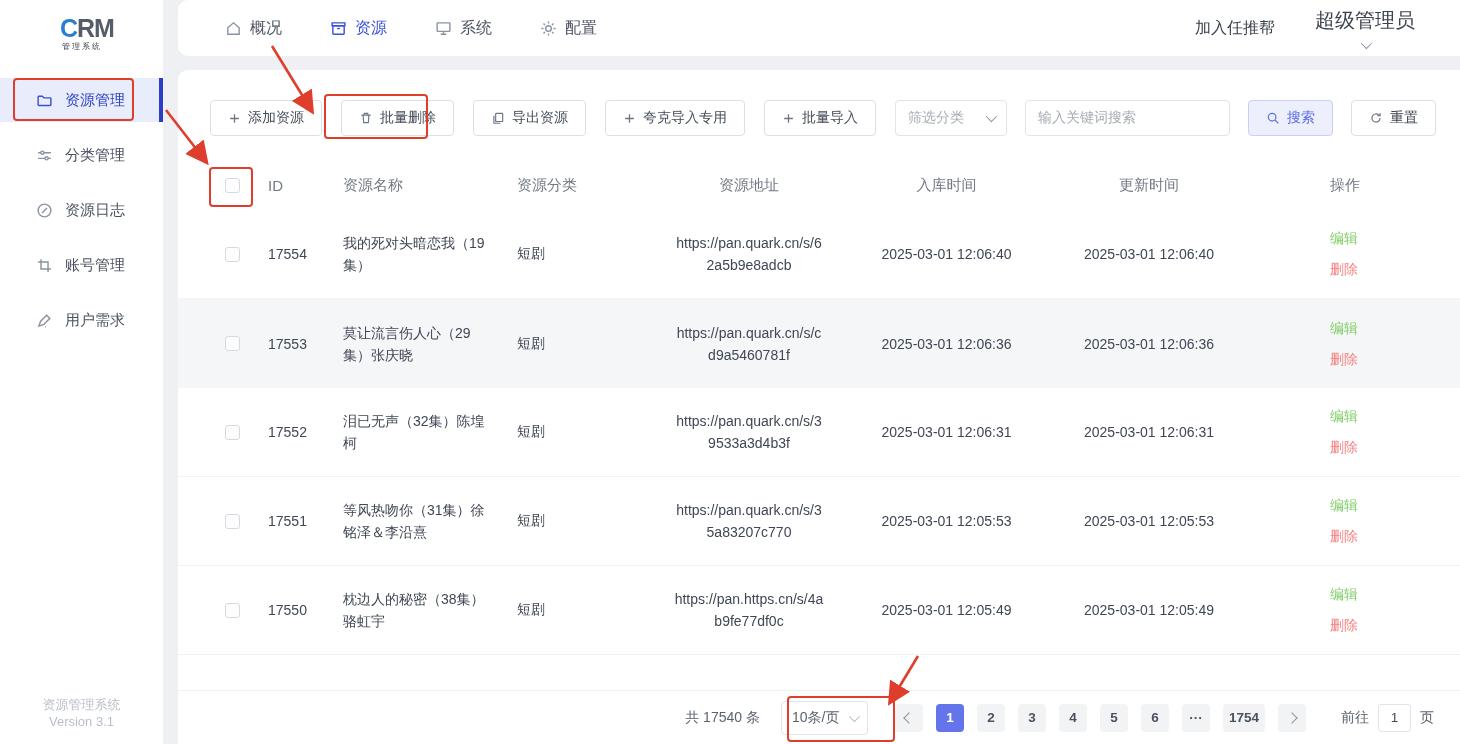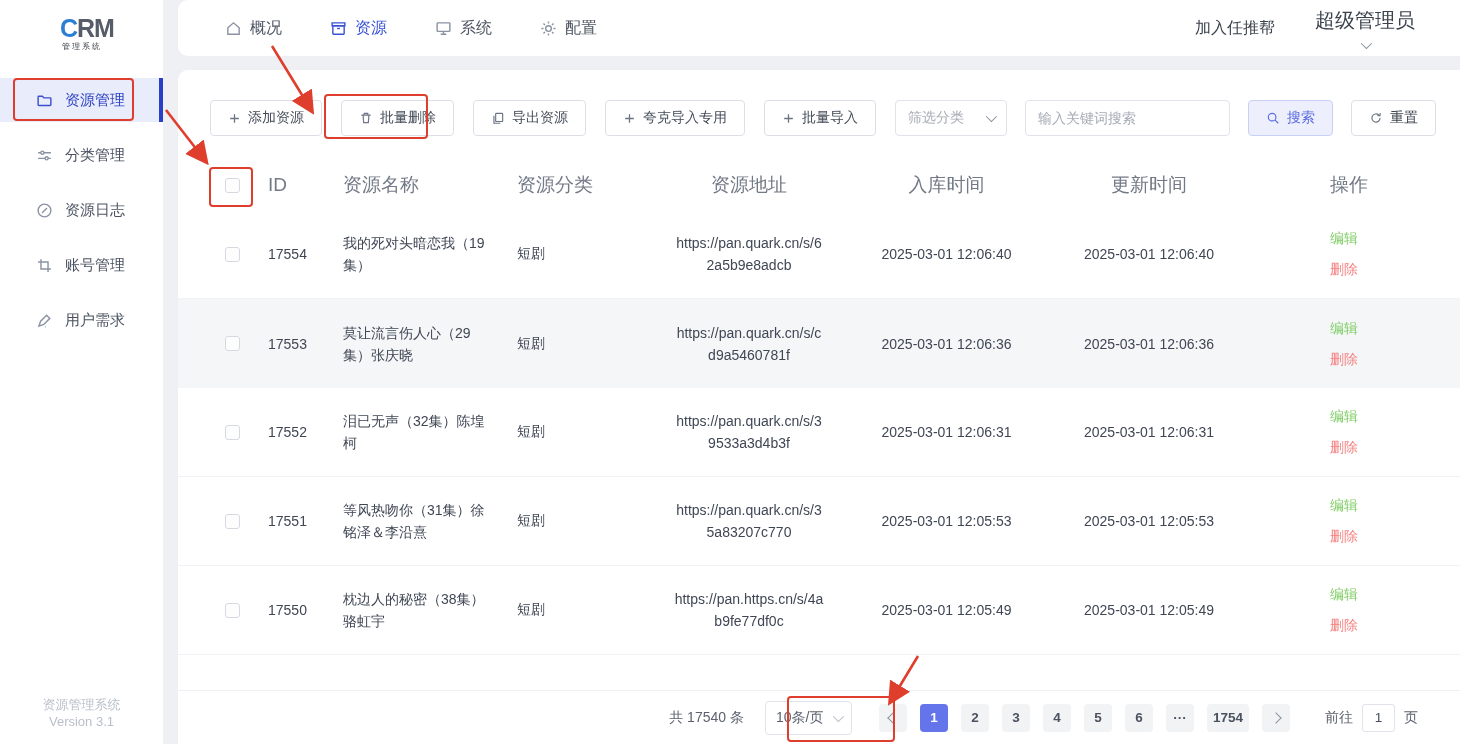--- a/index.html
+++ b/index.html
@@ -37,50 +37,50 @@
   .user-menu { font-size:20px; color:#3c434e; cursor:pointer; display:flex; align-items:center; gap:7px;flex-direction:column; }
   .chev { width:8px; height:8px; border-right:1.6px solid #8a93a3; border-bottom:1.6px solid #8a93a3; transform:rotate(45deg) translateY(-2px); display:inline-block; }
 
   
   .card { position:absolute; left:178px; top:70px; right:0; bottom:0; background:#fff; border-radius:10px 0 0 0; overflow:hidden; }
   .toolbar { display:flex; align-items:center; padding:30px 38px 0 32px; gap:19px; }
   .btn { height:36px; display:inline-flex; align-items:center; gap:7px; padding:0 17px; border:1px solid #dcdfe6; border-radius:4px; background:#fff; color:#454d59; font-size:14px; cursor:pointer; white-space:nowrap; }
   .btn .bic { color:#6d7584; display:flex; }
   .filters { margin-left:auto; display:flex; align-items:center; gap:18px; }
   .select { width:112px; height:36px; border:1px solid #e0e3e9; border-radius:4px; display:flex; align-items:center; justify-content:space-between; padding:0 12px; color:#a6abb5; font-size:14px; cursor:pointer; background:#fff; }
-  .kw-input { width:205px; height:36px; border:1px solid #e0e3e9; border-radius:4px; padding:0 12px; font-size:14px; color:#454d59; outline:none; font-family:Liberation Sans, sans-serif; }
+  .kw-input { width:205px; height:36px; border:1px solid #e0e3e9; border-radius:4px; padding:0 12px; font-size:14px; color:#454d59; outline:none; font-family:Liberation Mono, monospace; }
   .kw-input::placeholder { color:#a6abb5; }
   .btn-search { background:#edeffc; border:1px solid #c9d0f6; color:#5b6ce2; }
   .btn-search .bic { color:#5b6ce2; }
   .btn-reset { color:#3c434e; }
 
   
   .table { margin-top:24px; }
   .thead, .trow { display:flex; align-items:center; padding-left:34px; }
-  .thead { height:50px; color:#737a87; font-size:19px; }
+  .thead { height:50px; color:#737a87; font-size:15px; }
   .trow { height:89px; border-bottom:1px solid #f0f2f5; color:#3f4654; font-size:14px; }
   .trow.striped { background:#f5f6f8; border-bottom:none; }
   .cell { flex:none; }
   .c-check { width:40px; display:flex; justify-content:center; }
   .c-id   { width:80px; padding-left:16px; }
   .c-name { width:175px; padding-left:11px; }
   .c-cat  { width:142px; padding-left:10px; }
   .c-url  { width:200px; text-align:center; }
   .c-t1   { width:195px; text-align:center; white-space:nowrap; }
   .c-t2   { width:210px; text-align:center; white-space:nowrap; }
   .c-act  { flex:1; padding-left:76px; display:flex; flex-direction:column; justify-content:center; align-items:flex-start; }
   .wrapname { display:inline-block; width:152px; line-height:22px; word-break:break-all; text-align:left; }
   .wrapurl  { display:inline-block; width:152px; line-height:22px; word-break:break-all; }
   .checkbox { width:15px; height:15px; border:1px solid #d6d9df; border-radius:3px; background:#fdfdfe; cursor:pointer; display:inline-block; }
   .lnk { font-size:14px; line-height:31px; cursor:pointer; text-decoration:none; }
   .lnk.edit { color:#82cf68; }
   .lnk.del  { color:#f57f7f; }
 
   
-  .tfooter { position:absolute; left:0; right:0; bottom:0; height:54px; background:#fff; border-top:1px solid #eef0f4; display:flex; align-items:center; justify-content:flex-end; padding-right:42px; gap:13px; z-index:4; font-size:14px; color:#5b626e; }
+  .tfooter { position:absolute; left:0; right:0; bottom:0; height:54px; background:#fff; border-top:1px solid #eef0f4; display:flex; align-items:center; justify-content:flex-end; padding-right:26px; gap:13px; z-index:4; font-size:14px; color:#5b626e; }
   .total { margin-right:8px; white-space:nowrap; }
   .psize { width:87px; height:34px; border:1px solid #e0e3e9; border-radius:4px; display:flex; align-items:center; justify-content:space-between; padding:0 10px; color:#5b626e; cursor:pointer; margin-right:14px; background:#fff; }
   .psize .chev { border-color:#b8bdc6; }
   .pbtn { min-width:28px; height:28px; border-radius:4px; background:#f2f3f5; color:#4a5160; display:inline-flex; align-items:center; justify-content:center; font-size:13.5px; cursor:pointer; padding:0 6px; font-weight:bold; }
   .pbtn.active { background:#6474ea; color:#fff; }
   .pbtn.nav { color:#a9aeb8; font-weight:normal; }
   .pbtn .chev { margin:0; }
   .chev-l { transform:rotate(135deg); }
   .chev-r { transform:rotate(-45deg); }
   .goto { display:flex; align-items:center; gap:9px; margin-left:22px; color:#5b626e; }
━━━━━━━━━━━━━━━━
# Instructions for the task
Transcribe the lines above between the line holding "width:112px; height:36px; border:1px" and the line holding "width:15px; height:15px; border:1px", inclusive, exactly as they stand and with nothing added.

# Answer to this exercise
   .select { width:112px; height:36px; border:1px solid #e0e3e9; border-radius:4px; display:flex; align-items:center; justify-content:space-between; padding:0 12px; color:#a6abb5; font-size:14px; cursor:pointer; background:#fff; }
-  .kw-input { width:205px; height:36px; border:1px solid #e0e3e9; border-radius:4px; padding:0 12px; font-size:14px; color:#454d59; outline:none; font-family:Liberation Sans, sans-serif; }
+  .kw-input { width:205px; height:36px; border:1px solid #e0e3e9; border-radius:4px; padding:0 12px; font-size:14px; color:#454d59; outline:none; font-family:Liberation Mono, monospace; }
   .kw-input::placeholder { color:#a6abb5; }
   .btn-search { background:#edeffc; border:1px solid #c9d0f6; color:#5b6ce2; }
   .btn-search .bic { color:#5b6ce2; }
   .btn-reset { color:#3c434e; }
 
   
   .table { margin-top:24px; }
   .thead, .trow { display:flex; align-items:center; padding-left:34px; }
-  .thead { height:50px; color:#737a87; font-size:19px; }
+  .thead { height:50px; color:#737a87; font-size:15px; }
   .trow { height:89px; border-bottom:1px solid #f0f2f5; color:#3f4654; font-size:14px; }
   .trow.striped { background:#f5f6f8; border-bottom:none; }
   .cell { flex:none; }
   .c-check { width:40px; display:flex; justify-content:center; }
   .c-id   { width:80px; padding-left:16px; }
   .c-name { width:175px; padding-left:11px; }
   .c-cat  { width:142px; padding-left:10px; }
   .c-url  { width:200px; text-align:center; }
   .c-t1   { width:195px; text-align:center; white-space:nowrap; }
   .c-t2   { width:210px; text-align:center; white-space:nowrap; }
   .c-act  { flex:1; padding-left:76px; display:flex; flex-direction:column; justify-content:center; align-items:flex-start; }
   .wrapname { display:inline-block; width:152px; line-height:22px; word-break:break-all; text-align:left; }
   .wrapurl  { display:inline-block; width:152px; line-height:22px; word-break:break-all; }
   .checkbox { width:15px; height:15px; border:1px solid #d6d9df; border-radius:3px; background:#fdfdfe; cursor:pointer; display:inline-block; }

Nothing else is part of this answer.